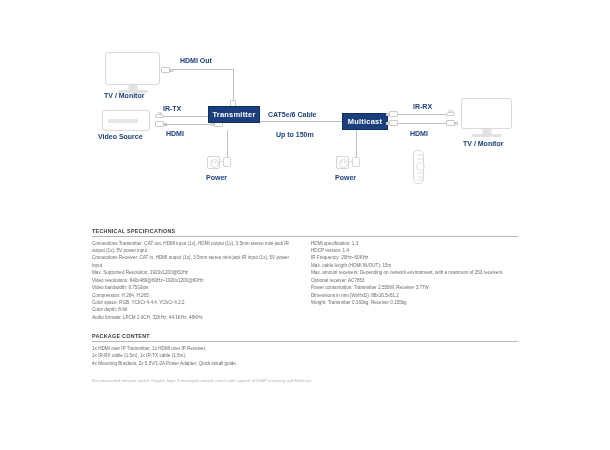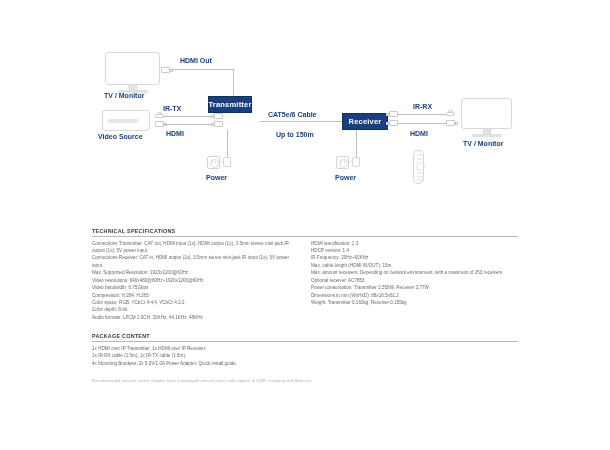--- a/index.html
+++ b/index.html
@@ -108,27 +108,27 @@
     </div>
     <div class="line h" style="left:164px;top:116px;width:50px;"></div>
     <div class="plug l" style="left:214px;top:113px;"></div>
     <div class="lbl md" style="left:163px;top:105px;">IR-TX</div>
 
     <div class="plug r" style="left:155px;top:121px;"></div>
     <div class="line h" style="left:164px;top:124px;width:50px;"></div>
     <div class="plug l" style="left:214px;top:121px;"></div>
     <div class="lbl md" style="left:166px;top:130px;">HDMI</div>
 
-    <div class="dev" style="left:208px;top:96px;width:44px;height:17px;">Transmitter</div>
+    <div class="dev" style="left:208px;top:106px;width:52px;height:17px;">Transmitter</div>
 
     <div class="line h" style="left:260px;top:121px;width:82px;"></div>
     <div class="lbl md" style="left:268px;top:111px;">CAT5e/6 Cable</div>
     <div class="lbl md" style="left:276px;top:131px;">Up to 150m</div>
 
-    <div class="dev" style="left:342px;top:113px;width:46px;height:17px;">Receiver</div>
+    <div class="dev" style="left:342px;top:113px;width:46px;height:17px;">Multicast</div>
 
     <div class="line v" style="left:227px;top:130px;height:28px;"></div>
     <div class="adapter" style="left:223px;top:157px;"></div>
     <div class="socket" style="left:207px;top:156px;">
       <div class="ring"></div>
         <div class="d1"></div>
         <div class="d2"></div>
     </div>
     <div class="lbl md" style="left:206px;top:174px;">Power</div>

### Your assignment
All of the material above is to be copied exactly, except for its images.

### Answer to the problem
--- a/index.html
+++ b/index.html
@@ -108,27 +108,27 @@
     </div>
     <div class="line h" style="left:164px;top:116px;width:50px;"></div>
     <div class="plug l" style="left:214px;top:113px;"></div>
     <div class="lbl md" style="left:163px;top:105px;">IR-TX</div>
 
     <div class="plug r" style="left:155px;top:121px;"></div>
     <div class="line h" style="left:164px;top:124px;width:50px;"></div>
     <div class="plug l" style="left:214px;top:121px;"></div>
     <div class="lbl md" style="left:166px;top:130px;">HDMI</div>
 
-    <div class="dev" style="left:208px;top:96px;width:44px;height:17px;">Transmitter</div>
+    <div class="dev" style="left:208px;top:106px;width:52px;height:17px;">Transmitter</div>
 
     <div class="line h" style="left:260px;top:121px;width:82px;"></div>
     <div class="lbl md" style="left:268px;top:111px;">CAT5e/6 Cable</div>
     <div class="lbl md" style="left:276px;top:131px;">Up to 150m</div>
 
-    <div class="dev" style="left:342px;top:113px;width:46px;height:17px;">Receiver</div>
+    <div class="dev" style="left:342px;top:113px;width:46px;height:17px;">Multicast</div>
 
     <div class="line v" style="left:227px;top:130px;height:28px;"></div>
     <div class="adapter" style="left:223px;top:157px;"></div>
     <div class="socket" style="left:207px;top:156px;">
       <div class="ring"></div>
         <div class="d1"></div>
         <div class="d2"></div>
     </div>
     <div class="lbl md" style="left:206px;top:174px;">Power</div>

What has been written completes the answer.